This section must introduce higher-level skills that can be acquired only after the more fundamental skills and knowledge taught in the prior two sections have been mastered. The training providers must teach driver-trainees about the advanced skills necessary to recognize potential hazards and must teach the driver-trainees the procedures needed to handle a CMV when faced with a hazard.

Unit BA1.3.1 Hazard Perception

The unit must teach driver-trainees to recognize potential hazards in the driving environment in order to reduce the severity of the hazard and neutralize possible emergency situations. The training providers must teach driver-trainees to identify road conditions and other road users that are a potential threat to the safety of the combination vehicle and suggest appropriate adjustments. The instruction must emphasize hazard recognition, visual search, adequate surveillance, and response to possible emergency-producing situations encountered by CMV drivers in various traffic situations. The training providers must teach driver-trainees to recognize potential dangers and the safety procedures that must be utilized while driving in construction/work zones.

Unit BA1.3.2 Skid Control/Recovery, Jackknifing, and Other Emergencies

This unit must teach the causes of skidding and jackknifing and techniques for avoiding and recovering from them. The training providers must teach the importance of maintaining directional control and bringing the CMV to a stop in the shortest possible distance while operating over a slippery surface. This unit must provide instruction in appropriate responses when faced with CMV emergencies. This instruction must include evasive steering, emergency braking, and off-road recovery, as well as the proper response to brake failures, tire blowouts, hydroplaning, and rollovers. The instruction must include a review of unsafe acts and the role the acts play in producing or worsening hazardous situations.

Unit BA1.3.3 Railroad-Highway Grade Crossings

This unit must teach driver-trainees to recognize potential dangers and the appropriate safety procedures to utilize at railroad (RR)-highway grade crossings. This instruction must include an overview of various Federal/State RR grade crossing regulations, RR grade crossing environments, obstructed view conditions, clearance around the tracks, and rail signs and signals. The training providers must instruct driver-trainees that railroads have personnel available (“Emergency Notification Systems”) to receive notification of any information relating to an unsafe condition at the RR-highway grade crossing or a disabled vehicle or other obstruction blocking a railroad track at the RR-highway grade crossing.

Section BA1.4 Vehicle Systems and Reporting Malfunctions

This section must provide entry-level driver-trainees with sufficient knowledge of the combination vehicle and its systems and subsystems to ensure that they understand and respect their role in vehicle inspection, operation, and maintenance and the impact of those factors upon highway safety and operational efficiency.

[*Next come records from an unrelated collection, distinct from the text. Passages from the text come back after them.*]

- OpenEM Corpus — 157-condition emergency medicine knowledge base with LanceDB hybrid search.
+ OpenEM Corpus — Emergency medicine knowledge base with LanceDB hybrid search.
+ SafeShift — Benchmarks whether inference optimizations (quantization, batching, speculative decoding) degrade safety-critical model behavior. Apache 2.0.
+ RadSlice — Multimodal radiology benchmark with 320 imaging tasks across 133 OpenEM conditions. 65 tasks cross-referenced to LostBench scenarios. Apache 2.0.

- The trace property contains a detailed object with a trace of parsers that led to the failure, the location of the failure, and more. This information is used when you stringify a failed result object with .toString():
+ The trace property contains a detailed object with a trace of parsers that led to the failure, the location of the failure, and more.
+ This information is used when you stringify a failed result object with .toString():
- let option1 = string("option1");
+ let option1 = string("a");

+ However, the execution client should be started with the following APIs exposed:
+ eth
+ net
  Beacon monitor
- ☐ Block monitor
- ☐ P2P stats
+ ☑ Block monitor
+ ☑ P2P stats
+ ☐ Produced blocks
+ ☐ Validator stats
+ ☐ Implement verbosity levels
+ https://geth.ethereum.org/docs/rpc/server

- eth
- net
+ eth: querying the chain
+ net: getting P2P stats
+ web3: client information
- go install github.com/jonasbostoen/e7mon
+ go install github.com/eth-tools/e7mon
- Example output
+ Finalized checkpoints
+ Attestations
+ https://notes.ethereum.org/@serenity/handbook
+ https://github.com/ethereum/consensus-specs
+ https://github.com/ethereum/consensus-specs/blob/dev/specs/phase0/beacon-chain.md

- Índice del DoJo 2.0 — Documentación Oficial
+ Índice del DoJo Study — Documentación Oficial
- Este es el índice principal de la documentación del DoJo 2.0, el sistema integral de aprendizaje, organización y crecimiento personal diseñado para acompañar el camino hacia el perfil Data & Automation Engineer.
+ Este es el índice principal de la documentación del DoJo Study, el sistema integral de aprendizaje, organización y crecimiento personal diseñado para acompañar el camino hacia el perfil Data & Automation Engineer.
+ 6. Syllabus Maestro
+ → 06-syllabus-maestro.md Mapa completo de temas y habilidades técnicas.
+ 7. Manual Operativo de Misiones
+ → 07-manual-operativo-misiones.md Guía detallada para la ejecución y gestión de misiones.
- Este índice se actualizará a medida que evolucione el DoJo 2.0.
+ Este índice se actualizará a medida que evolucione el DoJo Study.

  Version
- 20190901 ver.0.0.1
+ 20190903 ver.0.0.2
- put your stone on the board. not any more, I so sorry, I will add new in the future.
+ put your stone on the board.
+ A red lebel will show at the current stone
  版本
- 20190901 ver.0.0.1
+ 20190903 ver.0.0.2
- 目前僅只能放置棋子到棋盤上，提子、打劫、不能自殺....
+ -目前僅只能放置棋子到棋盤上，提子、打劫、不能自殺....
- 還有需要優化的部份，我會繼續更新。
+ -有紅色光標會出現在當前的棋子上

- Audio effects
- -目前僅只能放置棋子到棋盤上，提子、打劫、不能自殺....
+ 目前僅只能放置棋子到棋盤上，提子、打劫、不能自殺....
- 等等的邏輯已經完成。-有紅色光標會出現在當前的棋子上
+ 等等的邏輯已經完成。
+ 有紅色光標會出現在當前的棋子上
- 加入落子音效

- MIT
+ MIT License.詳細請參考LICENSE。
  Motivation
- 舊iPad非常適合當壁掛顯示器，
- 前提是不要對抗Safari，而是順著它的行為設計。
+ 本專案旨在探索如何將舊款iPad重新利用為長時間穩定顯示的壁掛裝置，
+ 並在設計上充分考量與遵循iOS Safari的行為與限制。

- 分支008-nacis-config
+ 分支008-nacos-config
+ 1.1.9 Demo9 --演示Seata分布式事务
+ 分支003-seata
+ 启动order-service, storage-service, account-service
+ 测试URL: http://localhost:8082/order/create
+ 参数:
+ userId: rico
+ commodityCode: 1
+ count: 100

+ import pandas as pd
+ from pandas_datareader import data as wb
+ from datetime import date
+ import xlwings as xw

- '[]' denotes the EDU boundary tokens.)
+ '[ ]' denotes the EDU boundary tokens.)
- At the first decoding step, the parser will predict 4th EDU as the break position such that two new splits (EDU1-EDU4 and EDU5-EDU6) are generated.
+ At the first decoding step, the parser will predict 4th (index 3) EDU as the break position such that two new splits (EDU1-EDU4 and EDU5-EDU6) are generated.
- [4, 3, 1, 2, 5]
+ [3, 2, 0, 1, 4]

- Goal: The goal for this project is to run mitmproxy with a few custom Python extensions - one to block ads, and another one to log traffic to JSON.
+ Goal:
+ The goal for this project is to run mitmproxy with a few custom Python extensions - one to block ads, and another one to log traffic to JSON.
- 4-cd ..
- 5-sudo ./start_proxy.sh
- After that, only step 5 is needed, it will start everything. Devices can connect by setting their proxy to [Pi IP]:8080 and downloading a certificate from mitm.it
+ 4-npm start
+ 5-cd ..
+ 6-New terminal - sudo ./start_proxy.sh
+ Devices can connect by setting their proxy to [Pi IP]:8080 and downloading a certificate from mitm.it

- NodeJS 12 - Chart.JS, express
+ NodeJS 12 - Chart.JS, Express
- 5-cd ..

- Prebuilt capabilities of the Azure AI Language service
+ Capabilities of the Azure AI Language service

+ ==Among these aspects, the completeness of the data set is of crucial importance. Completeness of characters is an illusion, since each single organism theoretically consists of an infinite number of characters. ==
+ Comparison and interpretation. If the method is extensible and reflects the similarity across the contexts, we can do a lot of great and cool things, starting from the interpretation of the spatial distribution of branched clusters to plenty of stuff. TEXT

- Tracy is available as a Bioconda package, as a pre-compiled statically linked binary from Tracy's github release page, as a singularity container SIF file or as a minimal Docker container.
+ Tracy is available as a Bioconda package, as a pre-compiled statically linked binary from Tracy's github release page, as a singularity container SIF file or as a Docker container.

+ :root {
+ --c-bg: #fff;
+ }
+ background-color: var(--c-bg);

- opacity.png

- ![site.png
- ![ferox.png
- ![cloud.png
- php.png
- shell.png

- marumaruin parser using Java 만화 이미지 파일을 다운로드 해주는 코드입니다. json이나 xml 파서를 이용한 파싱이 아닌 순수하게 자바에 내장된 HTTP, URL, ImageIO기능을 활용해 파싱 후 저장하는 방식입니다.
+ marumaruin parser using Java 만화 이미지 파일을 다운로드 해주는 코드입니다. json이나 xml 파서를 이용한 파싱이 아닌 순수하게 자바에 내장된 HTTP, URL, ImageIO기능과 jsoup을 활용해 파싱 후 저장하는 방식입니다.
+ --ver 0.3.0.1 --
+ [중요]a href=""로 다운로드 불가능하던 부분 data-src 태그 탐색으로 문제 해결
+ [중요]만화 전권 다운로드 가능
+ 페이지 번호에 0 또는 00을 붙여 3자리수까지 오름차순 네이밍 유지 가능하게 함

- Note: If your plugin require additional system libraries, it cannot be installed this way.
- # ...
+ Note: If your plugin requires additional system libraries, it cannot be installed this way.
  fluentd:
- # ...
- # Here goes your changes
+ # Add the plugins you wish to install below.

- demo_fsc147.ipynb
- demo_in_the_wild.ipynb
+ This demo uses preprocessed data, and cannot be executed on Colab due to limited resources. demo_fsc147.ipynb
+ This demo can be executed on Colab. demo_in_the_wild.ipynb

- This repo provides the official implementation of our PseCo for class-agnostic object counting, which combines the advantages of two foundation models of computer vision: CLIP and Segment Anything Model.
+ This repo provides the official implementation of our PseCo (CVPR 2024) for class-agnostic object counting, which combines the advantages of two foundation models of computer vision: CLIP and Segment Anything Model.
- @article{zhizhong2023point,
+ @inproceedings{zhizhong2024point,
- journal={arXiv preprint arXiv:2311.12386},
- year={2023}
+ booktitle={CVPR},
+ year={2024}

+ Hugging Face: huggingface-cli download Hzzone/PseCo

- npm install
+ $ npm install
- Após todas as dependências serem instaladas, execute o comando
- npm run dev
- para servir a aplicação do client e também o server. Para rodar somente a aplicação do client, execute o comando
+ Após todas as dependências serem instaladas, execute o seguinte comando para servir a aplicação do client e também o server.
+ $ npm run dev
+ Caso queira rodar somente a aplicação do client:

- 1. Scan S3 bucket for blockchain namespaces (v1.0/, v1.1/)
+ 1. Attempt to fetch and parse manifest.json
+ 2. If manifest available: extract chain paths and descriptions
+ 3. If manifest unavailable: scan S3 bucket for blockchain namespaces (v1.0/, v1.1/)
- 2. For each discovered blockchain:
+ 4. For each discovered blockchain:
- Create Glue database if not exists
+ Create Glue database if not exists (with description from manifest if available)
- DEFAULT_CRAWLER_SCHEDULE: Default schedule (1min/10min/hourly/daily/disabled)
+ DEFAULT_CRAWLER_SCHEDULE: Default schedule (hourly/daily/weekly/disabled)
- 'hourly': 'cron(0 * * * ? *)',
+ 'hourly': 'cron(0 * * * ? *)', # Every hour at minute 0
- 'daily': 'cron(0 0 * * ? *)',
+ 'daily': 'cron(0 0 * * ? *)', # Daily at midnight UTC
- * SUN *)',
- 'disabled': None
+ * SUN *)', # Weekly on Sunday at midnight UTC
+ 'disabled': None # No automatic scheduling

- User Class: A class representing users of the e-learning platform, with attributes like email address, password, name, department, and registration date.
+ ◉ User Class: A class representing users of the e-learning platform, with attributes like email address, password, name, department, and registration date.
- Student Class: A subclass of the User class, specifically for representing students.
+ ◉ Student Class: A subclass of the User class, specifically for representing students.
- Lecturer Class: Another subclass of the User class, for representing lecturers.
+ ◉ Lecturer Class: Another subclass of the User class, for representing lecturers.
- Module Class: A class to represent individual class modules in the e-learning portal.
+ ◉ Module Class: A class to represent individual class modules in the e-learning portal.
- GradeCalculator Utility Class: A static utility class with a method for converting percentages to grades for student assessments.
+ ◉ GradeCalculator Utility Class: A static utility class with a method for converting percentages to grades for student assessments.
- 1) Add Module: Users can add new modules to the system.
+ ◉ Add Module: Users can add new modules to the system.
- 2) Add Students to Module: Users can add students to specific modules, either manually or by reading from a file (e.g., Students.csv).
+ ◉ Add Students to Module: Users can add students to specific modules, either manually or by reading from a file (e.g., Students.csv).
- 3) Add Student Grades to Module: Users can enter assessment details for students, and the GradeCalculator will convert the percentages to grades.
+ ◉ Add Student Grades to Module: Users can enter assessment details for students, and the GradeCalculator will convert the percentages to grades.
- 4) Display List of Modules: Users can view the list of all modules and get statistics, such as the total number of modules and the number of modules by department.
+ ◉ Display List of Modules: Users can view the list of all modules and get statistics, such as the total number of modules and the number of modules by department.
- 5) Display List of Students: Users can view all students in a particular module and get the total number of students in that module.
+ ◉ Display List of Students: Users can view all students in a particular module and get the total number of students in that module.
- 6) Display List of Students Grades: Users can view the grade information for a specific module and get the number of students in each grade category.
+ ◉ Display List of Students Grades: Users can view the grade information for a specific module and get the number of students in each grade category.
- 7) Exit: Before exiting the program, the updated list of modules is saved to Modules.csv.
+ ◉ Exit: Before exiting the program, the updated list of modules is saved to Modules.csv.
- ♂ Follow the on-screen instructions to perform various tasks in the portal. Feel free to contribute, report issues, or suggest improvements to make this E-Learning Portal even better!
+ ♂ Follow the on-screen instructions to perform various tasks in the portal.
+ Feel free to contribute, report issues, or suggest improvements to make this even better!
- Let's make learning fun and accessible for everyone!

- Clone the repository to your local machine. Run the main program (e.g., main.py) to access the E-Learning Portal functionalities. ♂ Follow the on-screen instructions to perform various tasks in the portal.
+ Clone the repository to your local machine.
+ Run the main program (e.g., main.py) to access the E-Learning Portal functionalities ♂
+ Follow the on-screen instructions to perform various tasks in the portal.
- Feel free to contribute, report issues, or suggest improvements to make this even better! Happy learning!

Unit BA1.4.1 Identification and Diagnosis of Malfunctions

This unit must teach driver-trainees to identify major combination vehicle systems. The goal is to explain their function and how to check all key vehicle systems, (e.g., engine, engine exhaust auxiliary systems, brakes, drive train, coupling systems, and suspension) to ensure their safe operation. Driver-trainees must be provided with a detailed description of each system, its importance to safe and efficient operation, and what is needed to keep the system in good operating condition.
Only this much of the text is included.